**Action item:** When the line containing "payment method: PayPal -> cash" appears in the entries below, begin printing there and stop after the line containing "total: 688.72 -> 654.62"; print each of those lines exactly and no other line.

= = = = =

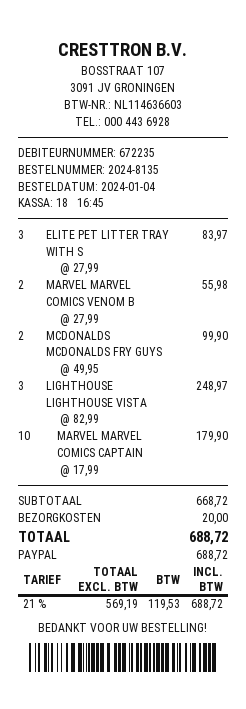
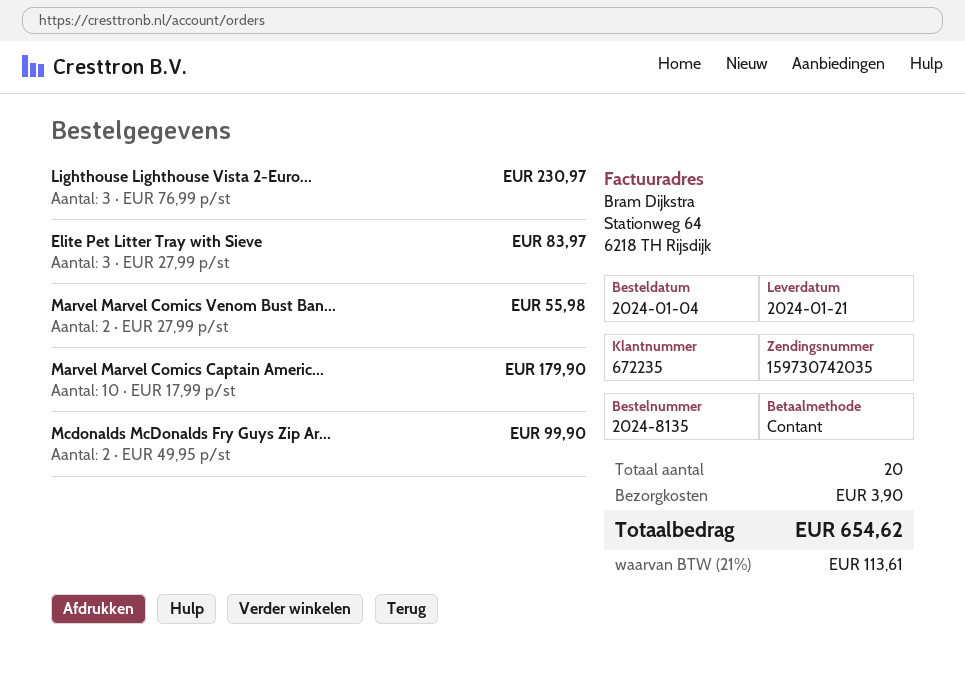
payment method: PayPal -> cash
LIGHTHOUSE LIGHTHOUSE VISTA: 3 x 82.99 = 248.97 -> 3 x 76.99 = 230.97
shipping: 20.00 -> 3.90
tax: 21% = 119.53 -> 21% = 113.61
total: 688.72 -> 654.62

= = = = =

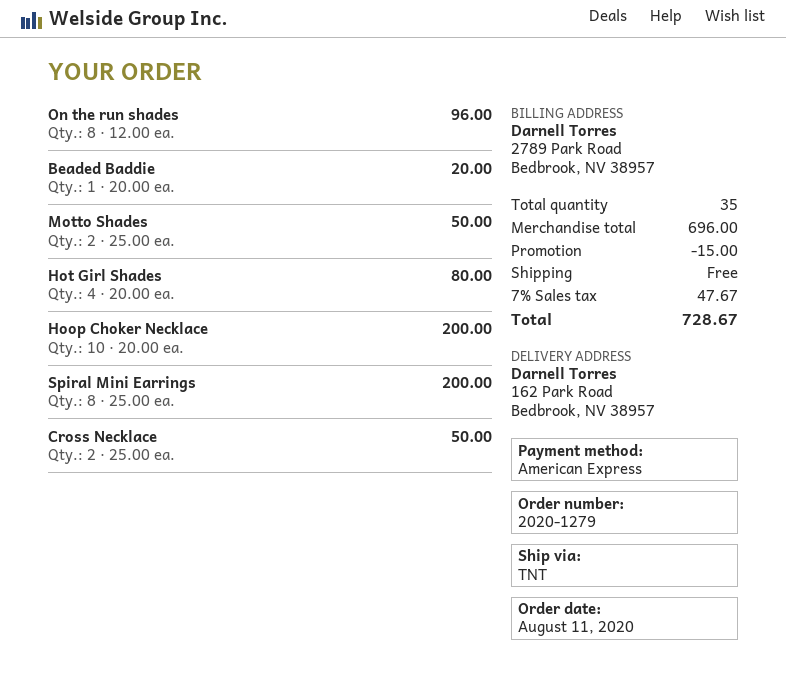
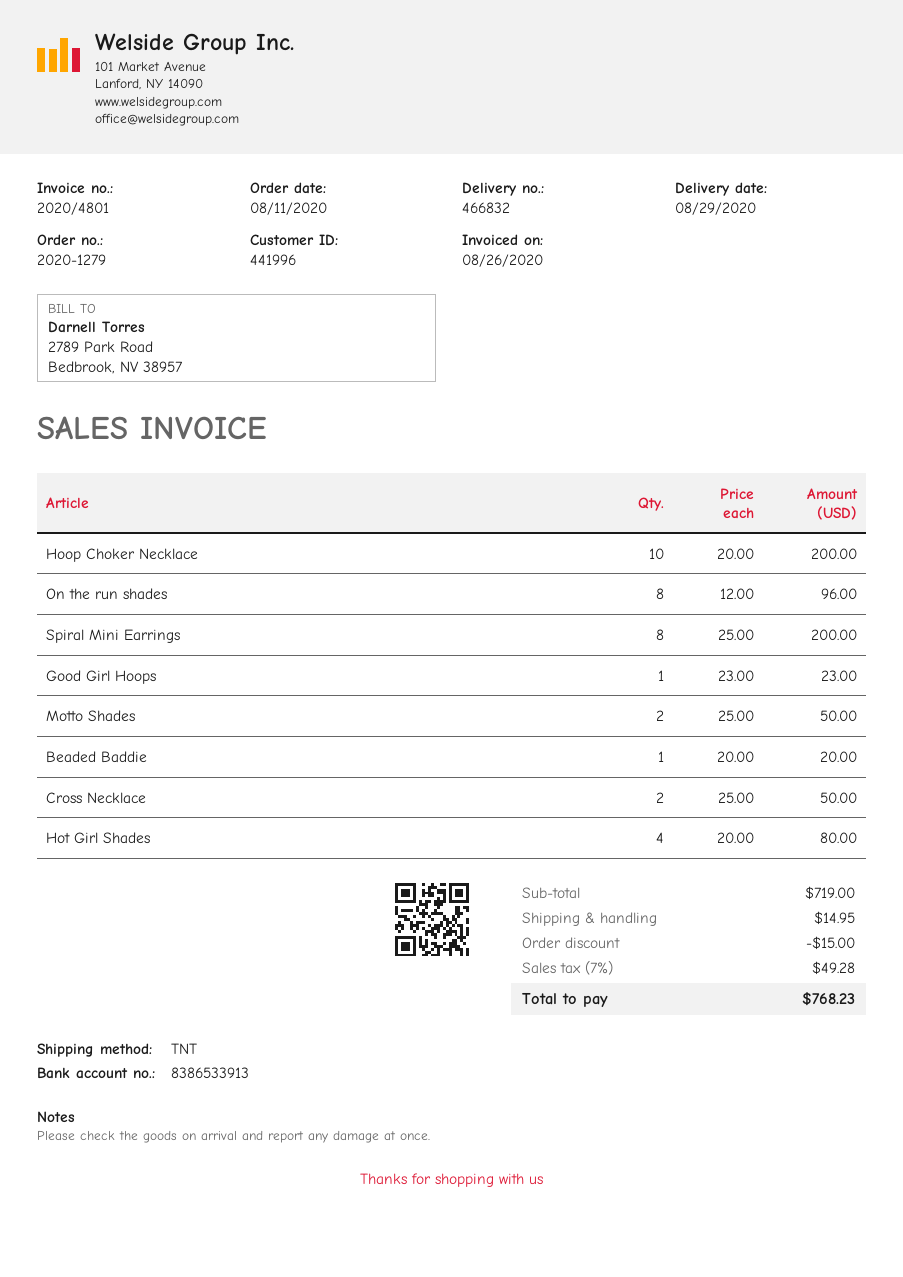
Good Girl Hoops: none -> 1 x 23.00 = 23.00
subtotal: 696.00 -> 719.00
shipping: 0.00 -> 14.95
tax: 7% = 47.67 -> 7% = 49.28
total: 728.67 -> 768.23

= = = = =

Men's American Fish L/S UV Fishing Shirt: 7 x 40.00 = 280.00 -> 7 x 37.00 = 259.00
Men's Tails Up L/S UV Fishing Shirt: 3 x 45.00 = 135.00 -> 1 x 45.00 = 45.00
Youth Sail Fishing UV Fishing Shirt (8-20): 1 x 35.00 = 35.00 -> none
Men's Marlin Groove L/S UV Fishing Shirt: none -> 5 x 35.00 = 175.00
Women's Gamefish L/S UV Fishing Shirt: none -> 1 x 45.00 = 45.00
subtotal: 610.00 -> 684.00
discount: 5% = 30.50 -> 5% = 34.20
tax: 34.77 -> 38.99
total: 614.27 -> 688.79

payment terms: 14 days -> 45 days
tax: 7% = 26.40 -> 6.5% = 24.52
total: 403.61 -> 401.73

= = = = =

**Solution to this exercise:**
payment method: PayPal -> cash
LIGHTHOUSE LIGHTHOUSE VISTA: 3 x 82.99 = 248.97 -> 3 x 76.99 = 230.97
shipping: 20.00 -> 3.90
tax: 21% = 119.53 -> 21% = 113.61
total: 688.72 -> 654.62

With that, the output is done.